Für derart umfassende Wirtschaftshilfe will (und muss sich wohl auch) Teheran politisch erkenntlich zeigen: So hilft man Russland, mit Tadschikistan einen Kompromiss auszuhandeln, hält sich weitgehend aus dem ersten Tschetschenien-Krieg heraus, hält zusammen Aserbaidschan in Schach und empfiehlt sich als Partner, um die regionalen Machtambitionen der Türkei zu zügeln.
Mitte der Neunziger freilich gibt es Irritationen beim konzilianten Geben und Nehmen: Auf massiven Druck Washingtons verpflichtet sich der Kreml mit der so genannten Gore-Tschernomyrdin-Vereinbarung (1995), nach Ablauf der geltenden Verträge in den Jahren 1999 und 2000 den Mullahs keine Waffen mehr zu liefern. Die Führung in Teheran beginnt umgehend und laut, über alternative Pipelinesysteme nachzudenken, mit deren Hilfe die Öl- und Gasexporte Aserbaidschans, Usbekistans, Turkmenistans und Kasachstans nicht länger über Russland, sondern den Iran gelenkt werden sollen. Auch kritisiert der Iran als turnusmäßiger Vorsitzender der Organisation der Islamischen Konferenz (OIC) Ende 1999 nun offen und unnachgiebig Moskaus erneuten Tschetschenien-Feldzug.
Zweites Kernkraftwerk
Bald darauf sind es allerdings von den USA angepeilte alternative Pipelinesysteme, durch die aserbaidschanisches Öl über Georgien und die Türkei (Baku-Tiblissi-Ceyhan) sowie turkmenisches Gas über Aserbaidschan, Georgien und die Türkei (Transkaspische Gastrasse) in den Westen fließen sollen, sowie die hohe Abhängigkeit von russischer Militärtechnik, die Teheran und Moskau wieder einander näher bringen: Während der Kreml den Mullahs nach Kräften beisteht, um die Pipeline-Projekte Washingtons zu torpedieren, verkünden Teherans Führer, "nach Abwägung aller Faktoren" sei der Tschetschenien-Konflikt als "innere Angelegenheit" Russlands zu betrachten.
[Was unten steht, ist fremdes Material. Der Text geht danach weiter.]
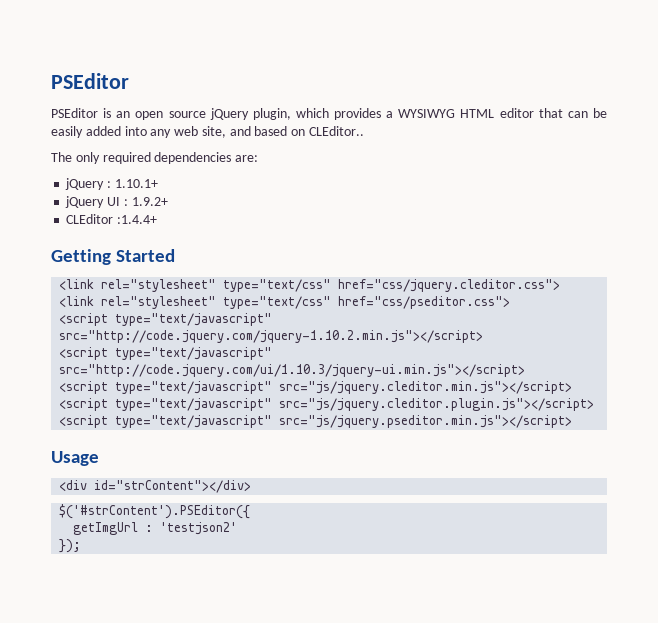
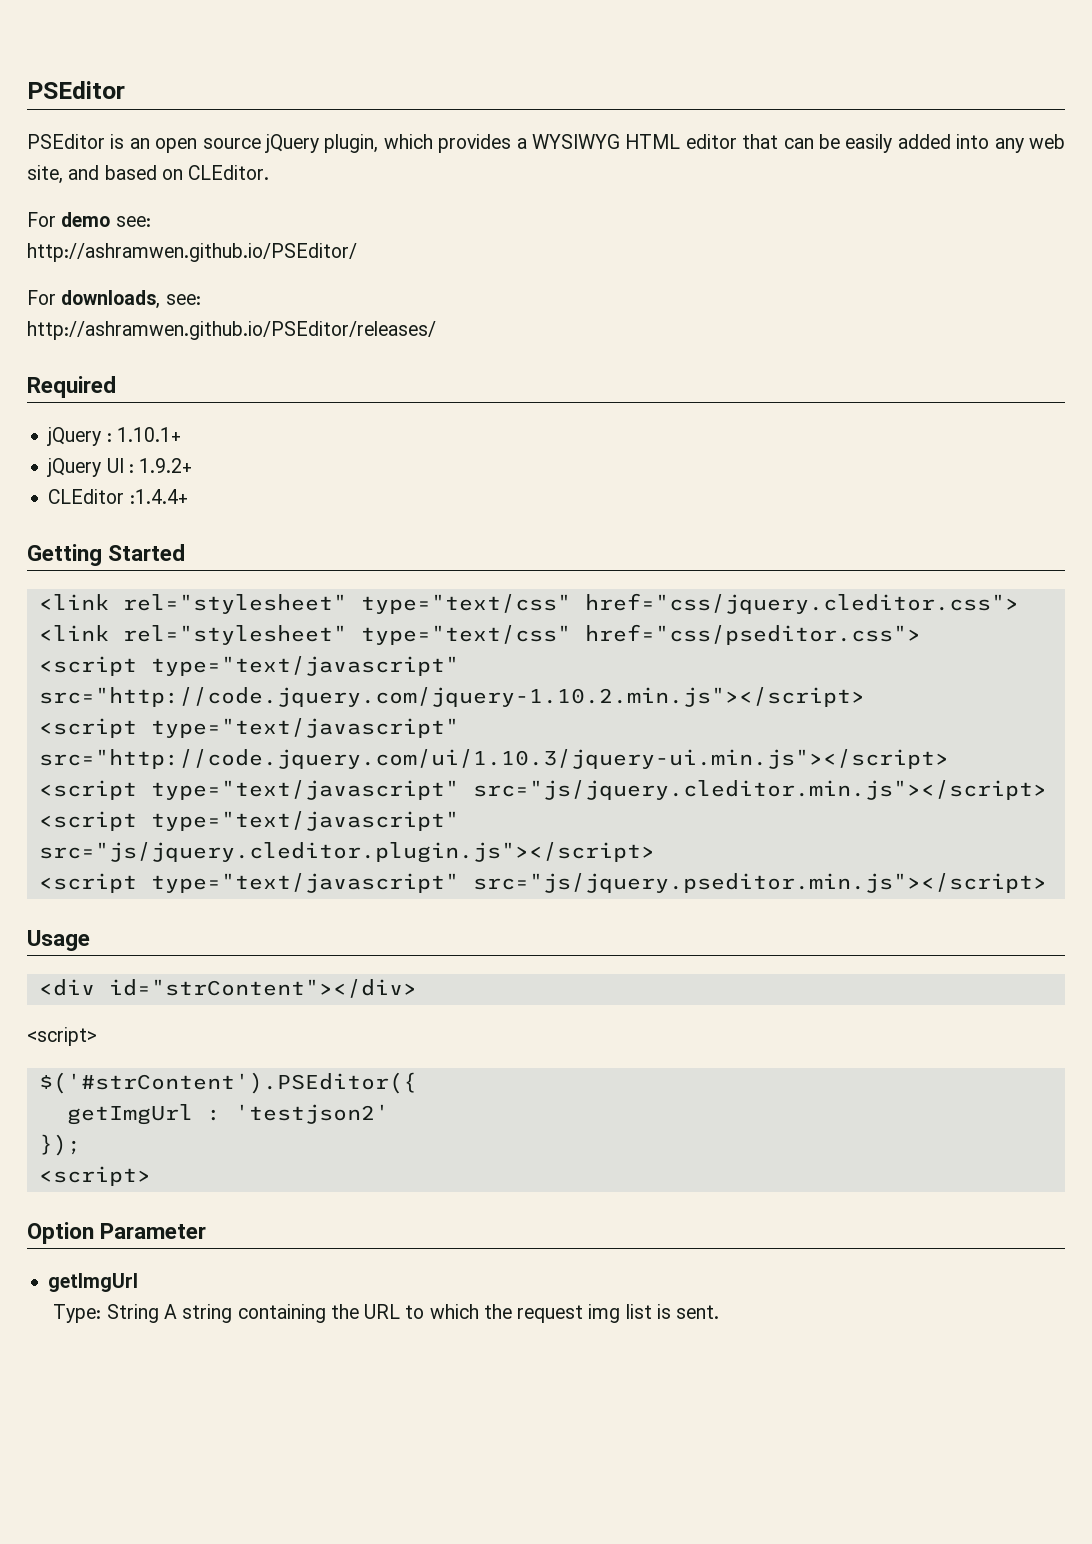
- PSEditor is an open source jQuery plugin, which provides a WYSIWYG HTML editor that can be easily added into any web site, and based on CLEditor..
- The only required dependencies are:
+ PSEditor is an open source jQuery plugin, which provides a WYSIWYG HTML editor that can be easily added into any web site, and based on CLEditor.
+ For demo see:
+ http://ashramwen.github.io/PSEditor/
+ For downloads, see:
+ http://ashramwen.github.io/PSEditor/releases/
+ Required
  <div id="strContent"></div>
+ <script>
  });
+ <script>
+ Option Parameter
+ getImgUrl
+ Type: String A string containing the URL to which the request img list is sent.

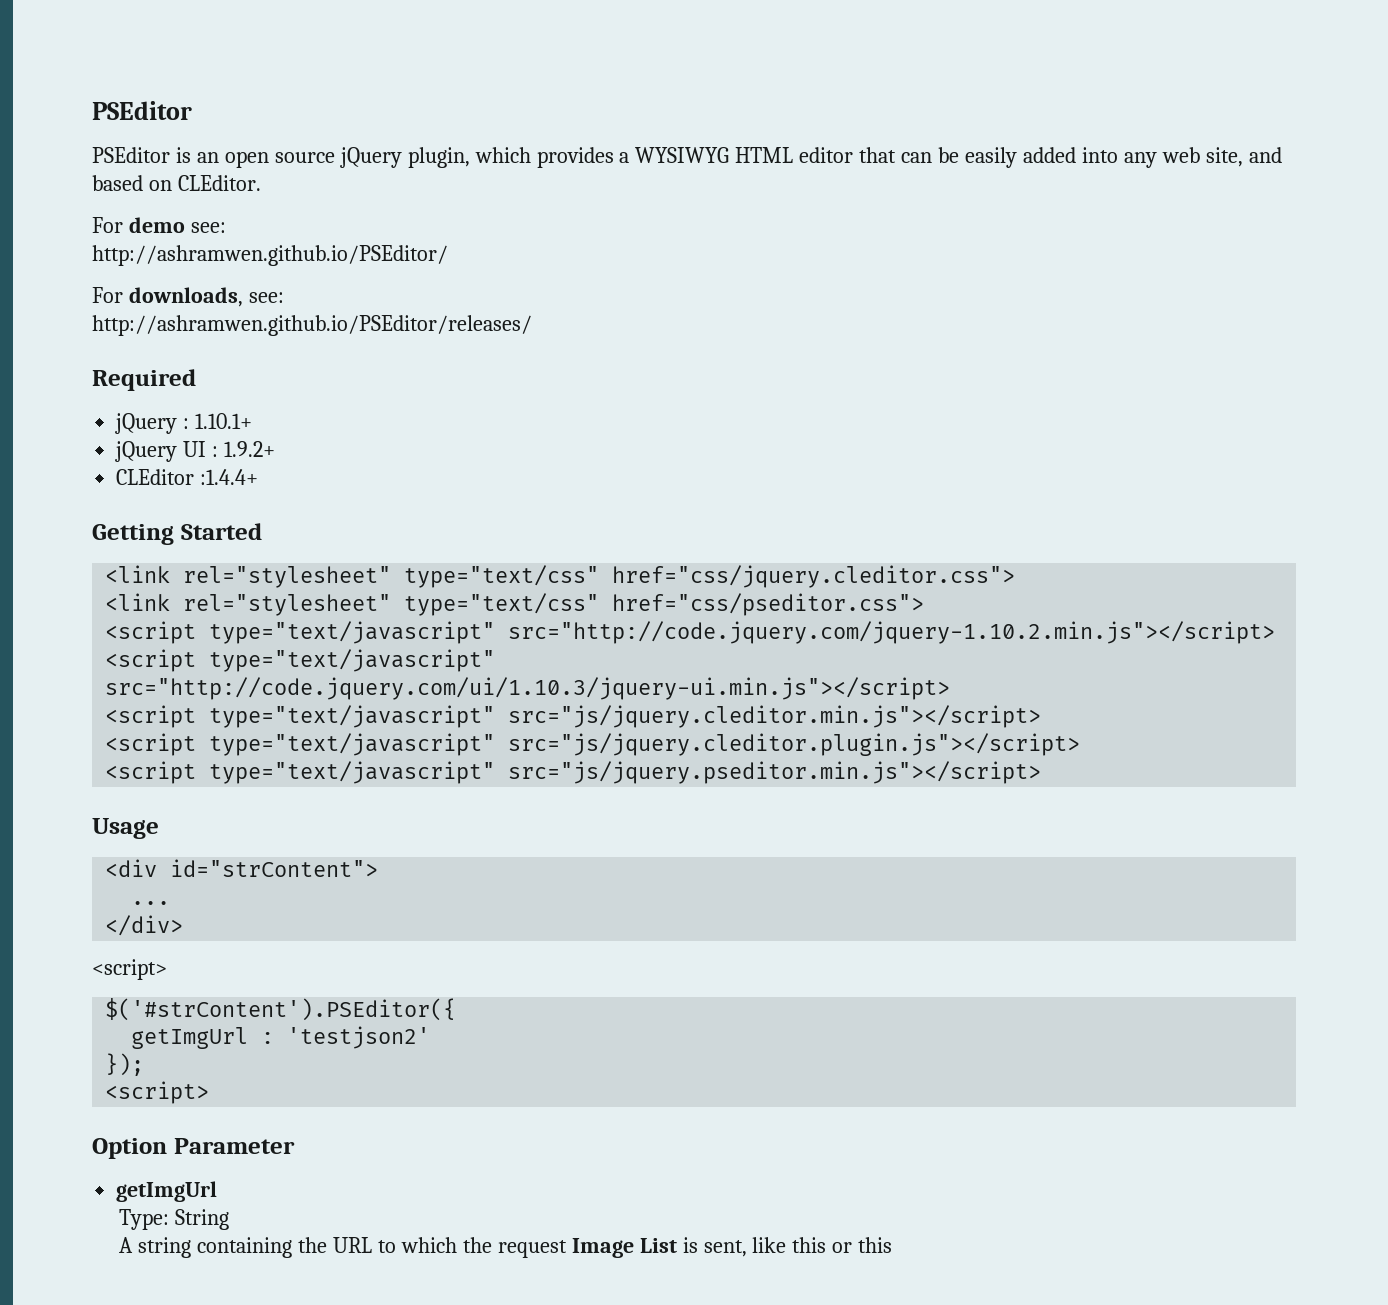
- <div id="strContent"></div>
+ <div id="strContent">
+ ...
+ </div>
- Type: String A string containing the URL to which the request img list is sent.
+ Type: String
+ A string containing the URL to which the request Image List is sent, like this or this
Im März 2001 setzen die Präsident Mohammad Chatami und Wladimir Putin ihre Unterschriften unter einen "Vertrag über die Grundlagen der gegenseitigen Beziehungen und die Prinzipien der Zusammenarbeit" - er dokumentiert eine neue Qualität der Beziehungen, denn man verständigt sich auf die Lieferung hochmoderner Tor-M1-Flugabwehrkomplexe, mehrerer Küstenschutzboote sowie auf die Modernisierung der in der Vergangenheit gelieferten MiG-29 und Su-24 (Volumen: 1,4 Milliarden Dollar). Erst Anfang 2006 werden die Gespräche über den Erwerb russischer S-300-Flugabwehr-Raketen wegen des eskalierenden Atomstreits vorübergehend ausgesetzt. Seither kursieren Gerüchte, Moskau beabsichtige, Teheran über Minsk zu bedienen.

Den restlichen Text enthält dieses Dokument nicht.